Revista Electrónica de Literatura Mexicana
Número cero. Julio-septiembre de 1998
Sección: Cuenteando

La maleta

Por María Leticia López Serratos

Fíjate... hace unos días lo decidí. Había venido pensándolo hacía ya mucho tiempo, creo que unos dos años, que en mi sentir fueron unos dos siglos o más; en fin... lo decidí hace unos días.

Tenía que comprar una maleta, pero ¿dónde conseguir la que yo necesitaba, con las dimensiones adecuadas para guardar (¿enterrar?) todo lo que había resuelto hacer desaparecer no sólo de mi armario, sino también de mí? Con ese propósito anduve caminando por las interminables calles del centro de la ciudad. Me perdí una, otra y otra vez. No me angustié, había estado más extraviada en días anteriores y logré encontrarme; no sería demasiado problema dar por allí con una estación del metro, una ruta de colectivos, lo que fuera. Compré mi maleta, muy grande, afelpada, impermeable.

La gente suele vivir la cotidianidad con desembarazo, absolutamente serena, sin llevar a cuestas el peso de los recuerdos. Al menos eso distingo en sus rostros. Estoy convencida de que debe existir un lugar, algo así como un gran precipicio donde arrojar todo lo que duele, y lacera incluso la faz, si no ¿cómo explicas el aspecto uniforme de la colectividad de caras que parecen decir "de acuerdo, todo está bien"?

No sé cuánto tiempo caminé ni cuánta distancia recorrí para encontrar ese lugar (también yo quería poner cara de "de acuerdo, todo está bien"), ni a cuántas personas pregunté cómo llegar hasta allí; sólo unos rostros transparentes, sin rasgos, sin identidad y señalando con el índice la dirección que debía seguir. Ni te imaginas a quién me encontré extraviado como yo y con una maleta muy grande, afelpada e impermeable, preguntando por el sitio que yo también buscaba...Claro.

Me quedé paralizada, y no me preguntes si fue por la sorpresa, por la tremenda impresión, por la falta de fuerzas o por la esperanza de que me viera y me saludara, porque no lo sé. Sí... sí... tienes razón; se supone que también la esperanza debía haber quedado guardada. Haz, por favor, caso omiso de este insignificante defecto de mi maleta, pues no contaba con un sistema de seguridad para atrapar lo que pudiera escaparse por evaporación. Pero ¿qué crees que pasó?... sí, se acercó indiferente a mí y me preguntó si sabía dónde se encontraba el precipicio donde se arrojan las maletas. Y fue mayor mi sorpresa cuando me vi reflejada en su fría mirada: sombría, con rostro transparente, sin rasgos y sin identidad.

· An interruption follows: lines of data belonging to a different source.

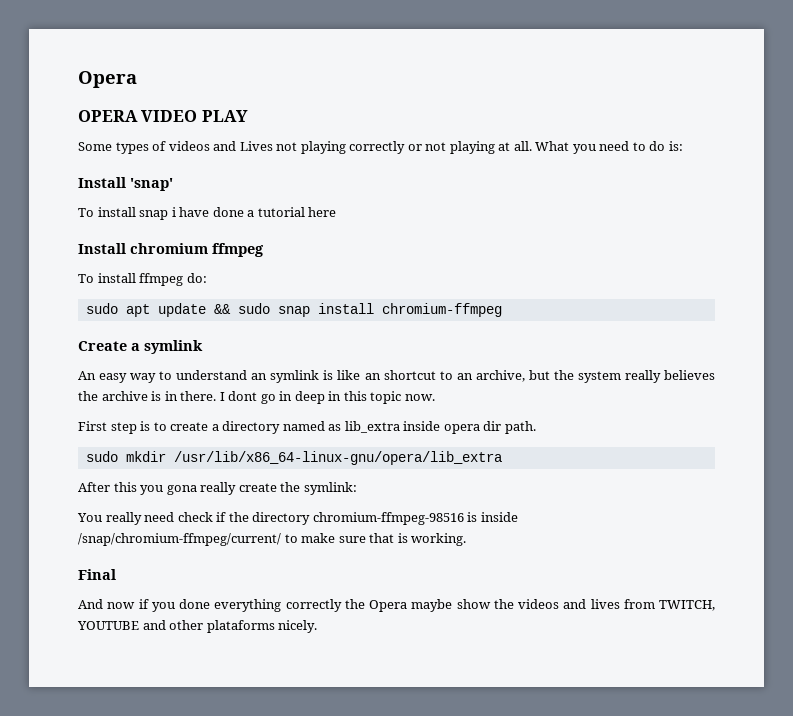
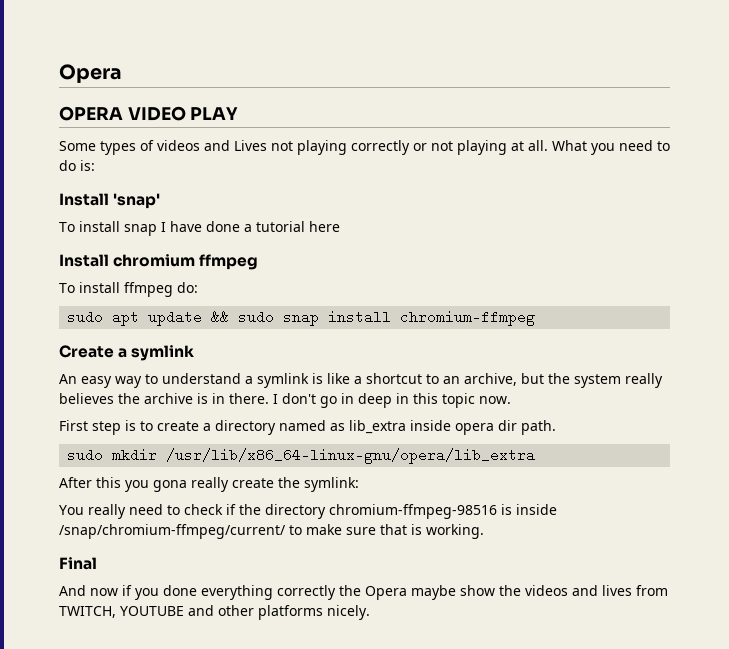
[171,207,176,217] i -> [161,222,166,232] I
[251,373,268,380] an -> [245,376,253,384] a
[364,373,381,380] an -> [354,376,362,384] a
[228,391,258,401] dont -> [282,393,316,404] don't
(175, 517) none -> [167,505,180,515] to
[206,620,275,633] plataforms -> [258,605,323,620] platforms

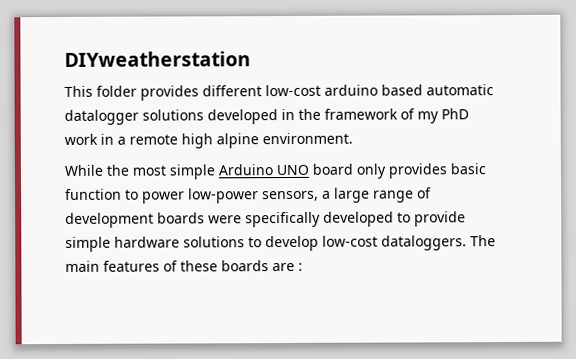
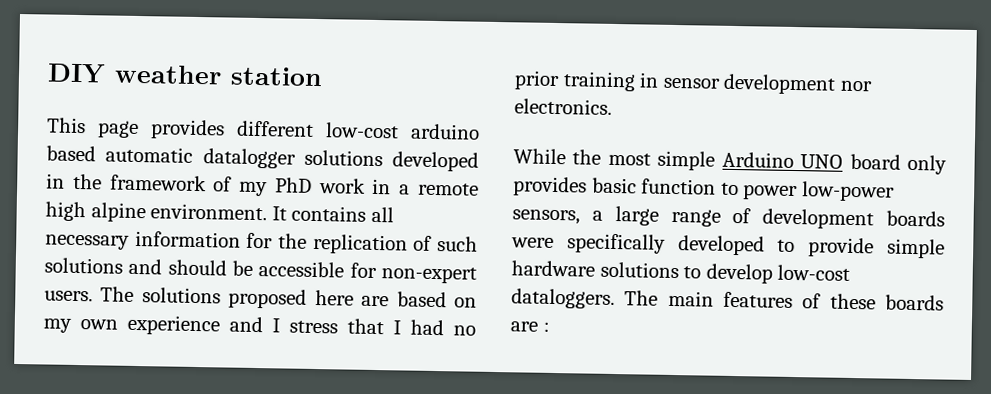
[64,51,251,67] DIYweatherstation -> [47,63,323,87] DIY weather station
[96,85,137,97] folder -> [97,120,139,139] page
(353, 138) none -> [271,205,394,223] [45,230,479,255] [44,257,477,284] [44,286,478,309] [43,314,476,336] [514,70,872,95] [514,98,612,115] It contains all necessary information for the replication of such solutions and should be accessible for non-expert users. The solutions proposed here are based on my own experience and I stress that I had no prior training in sensor development nor electronics.

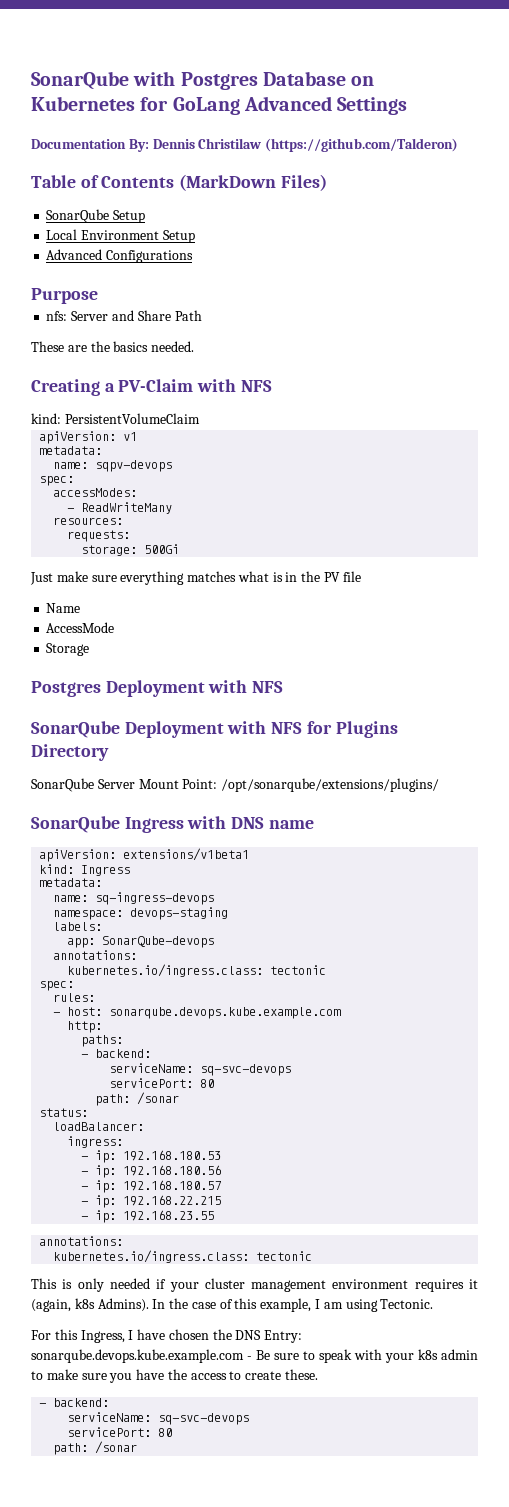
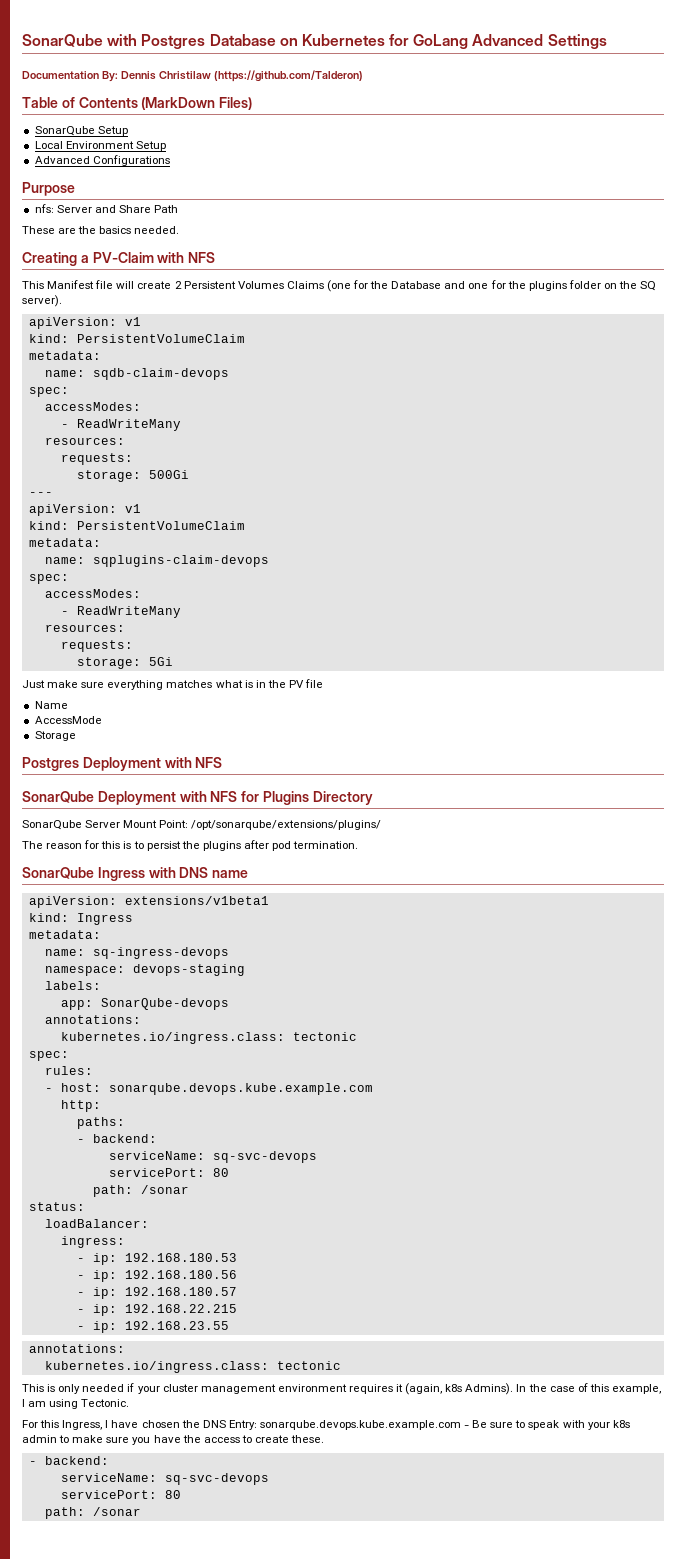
[31,413,200,424] [39,431,138,444] [39,446,103,455] [53,460,173,472] kind: PersistentVolumeClaim // apiVersion: v1 // metadata: // name: sqpv-devops -> [22,280,657,292] [22,295,62,307] [28,317,141,329] [28,334,245,343] [28,351,101,360] [44,368,229,380] This Manifest file will create 2 Persistent Volumes Claims (one for the Database and one for the plugins folder on the SQ server). // apiVersion: v1 // kind: PersistentVolumeClaim // metadata: // name: sqdb-claim-devops
(180, 549) none -> [28,492,53,496] [28,504,141,516] [28,521,245,530] [28,538,101,547] [44,555,269,567] [28,574,69,584] [44,589,141,598] [60,606,181,618] [44,624,125,632] [60,640,133,652] [76,657,173,669] // --- // apiVersion: v1 // kind: PersistentVolumeClaim // metadata: // name: sqplugins-claim-devops // spec: // accessModes: // - ReadWriteMany // resources: // requests: // storage: 5Gi
(440, 785) none -> [22,840,359,851] // The reason for this is to persist the plugins after pod termination.

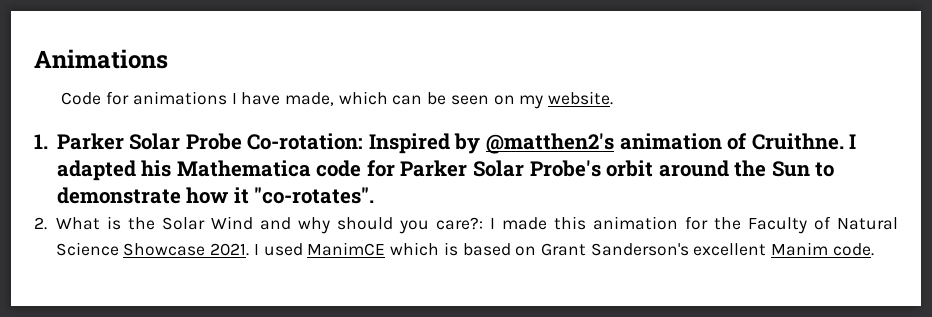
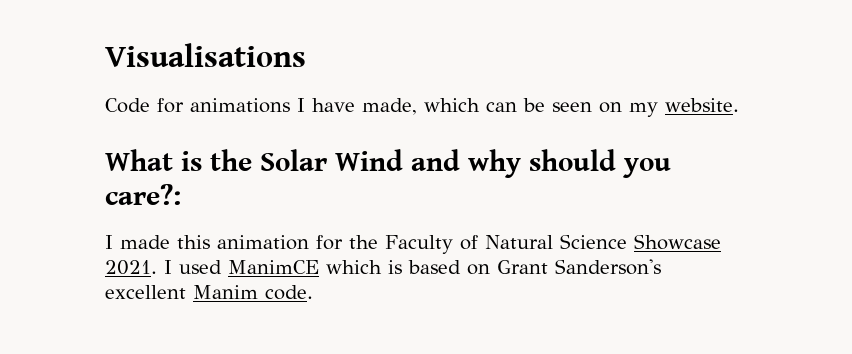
[34,49,168,69] Animations -> [105,43,306,67] Visualisations
[34,133,857,154] [56,160,835,181] [56,187,375,204] [34,217,47,230] 1. Parker Solar Probe Co-rotation: Inspired by @matthen2's animation of Cruithne. I adapted his Mathematica code for Parker Solar Probe's orbit around the Sun to demonstrate how it "co-rotates". // 2. -> (739, 105) none
(483, 223) none -> (181, 194) //

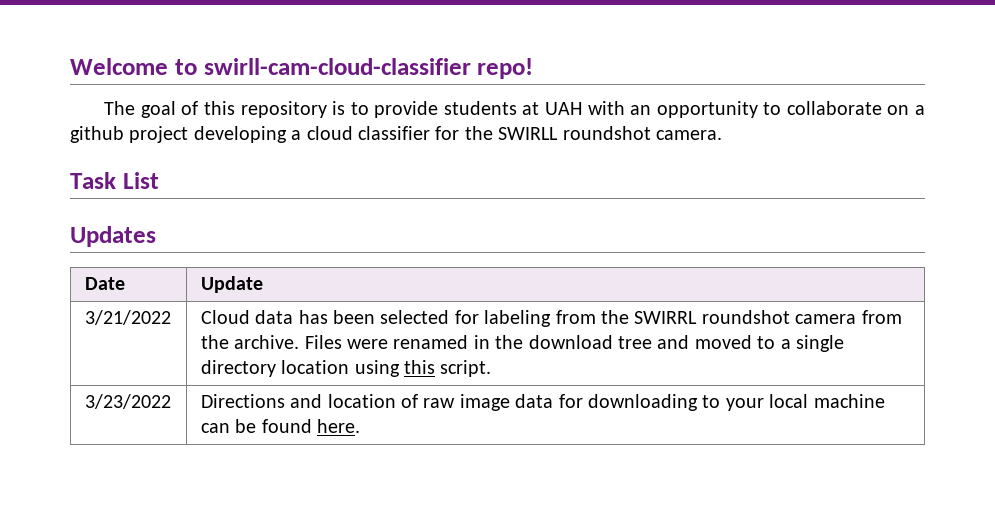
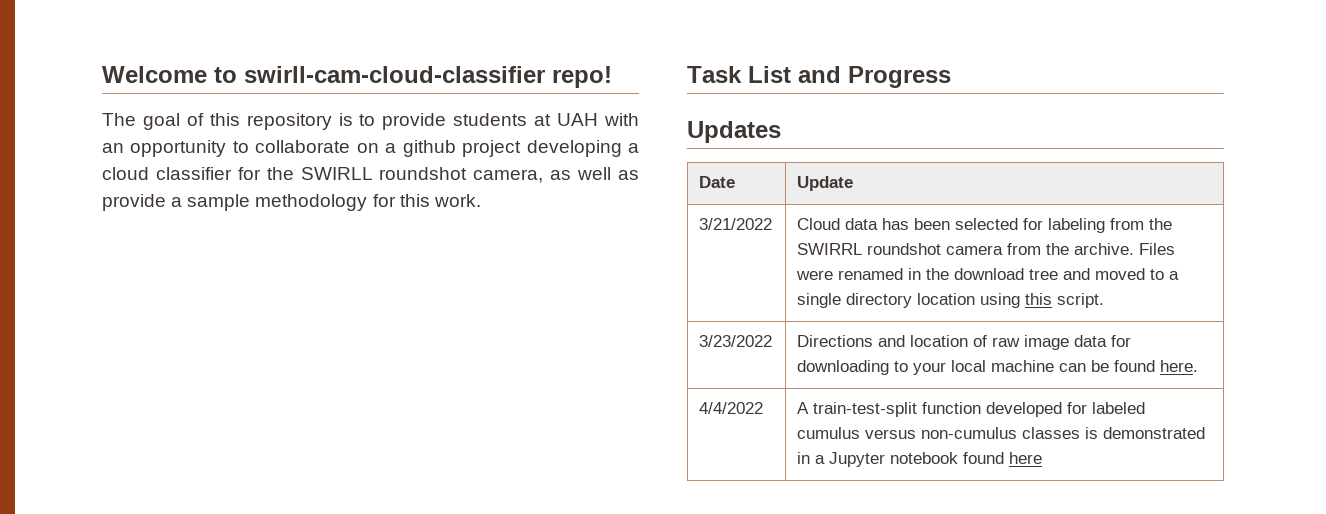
[655,130,722,140] camera. -> [473,167,640,183] [102,194,481,211] camera, as well as provide a sample methodology for this work.
(159, 180) none -> [798,66,951,88] and Progress
(360, 426) none -> [699,402,764,414] [797,402,1146,417] [797,427,1206,439] [797,452,1043,467] // 4/4/2022 | A train-test-split function developed for labeled cumulus versus non-cumulus classes is demonstrated in a Jupyter notebook found here

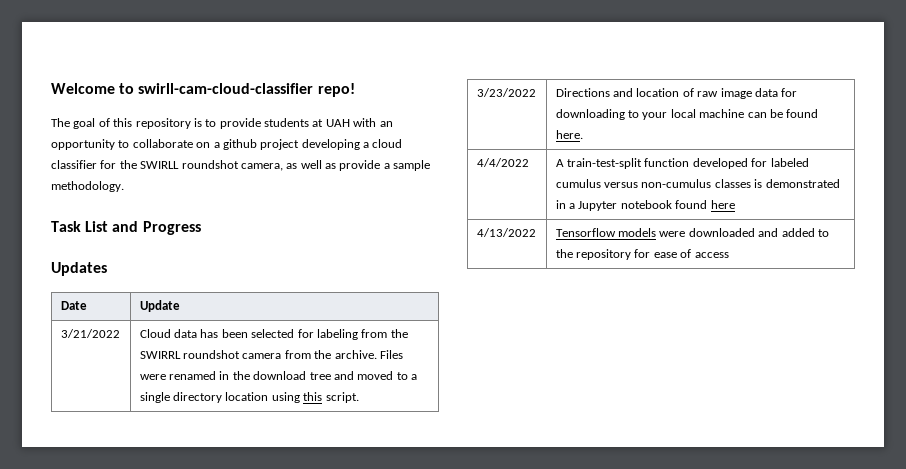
[255,194,481,211] methodology for this work. -> [51,181,124,192] methodology.
(1043, 458) none -> [476,228,536,237] [555,228,829,237] [555,249,729,260] // 4/13/2022 | Tensorflow models were downloaded and added to the repository for ease of access

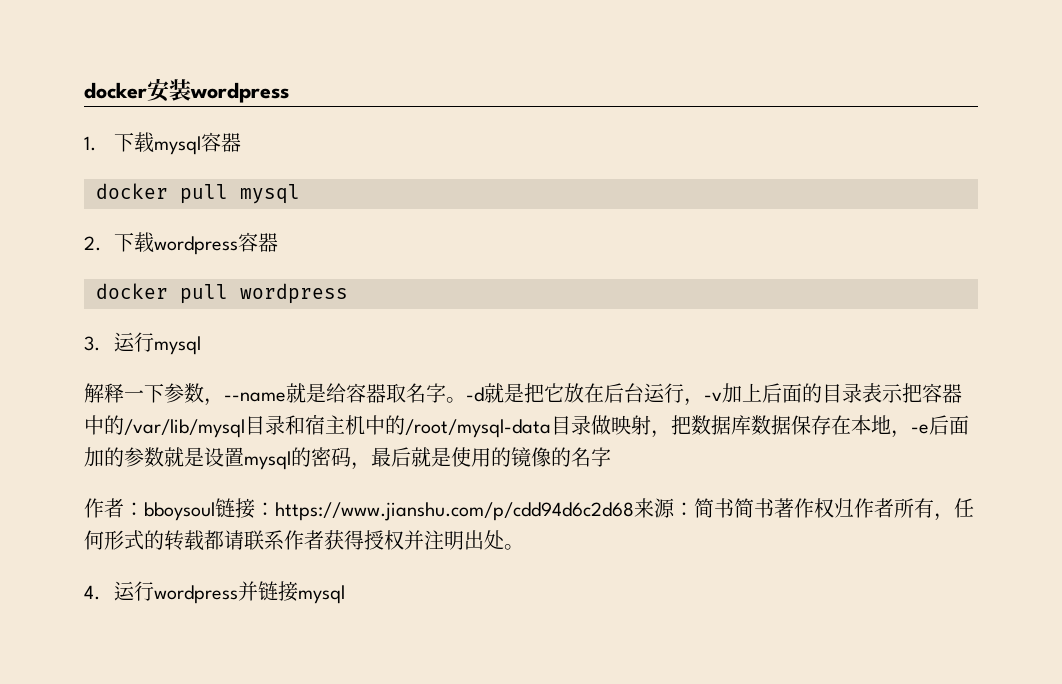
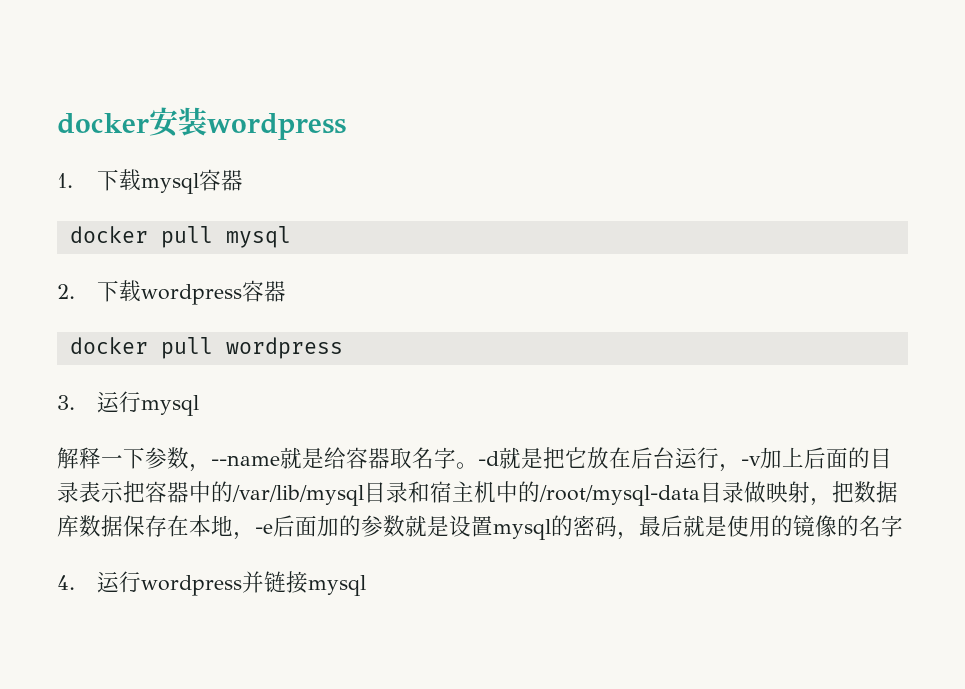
[84,498,974,521] [84,530,524,551] // 作者：bboysoul链接：https://www.jianshu.com/p/cdd94d6c2d68来源：简书简书著作权归作者所有，任何形式的转载都请联系作者获得授权并注明出处。 -> (903, 526) none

Y, créelo, ni siquiera pude llorar. Ya no me acuerdo qué dirección, por automatismo, señaló mi índice. Me dio las gracias y se marchó.

No me reconoció; y ¿sabes qué pienso? que en su maleta debía haber un rincón especialmente grande, seguro y hermético donde encerrar la memoria, porque, aunque te parezca increíble... no me reconoció.

No sé si él encontró el lugar, ojalá haya tenido más suerte que yo. No importa, mírame, tengo cara de "de acuerdo, todo está bien", ¿no es cierto? Pero ven, acércate, ¿puedo confiarte algo?... no le he contado a nadie que la maleta... ¡sí, hombre!, la famosa maleta... aún está en mi casa.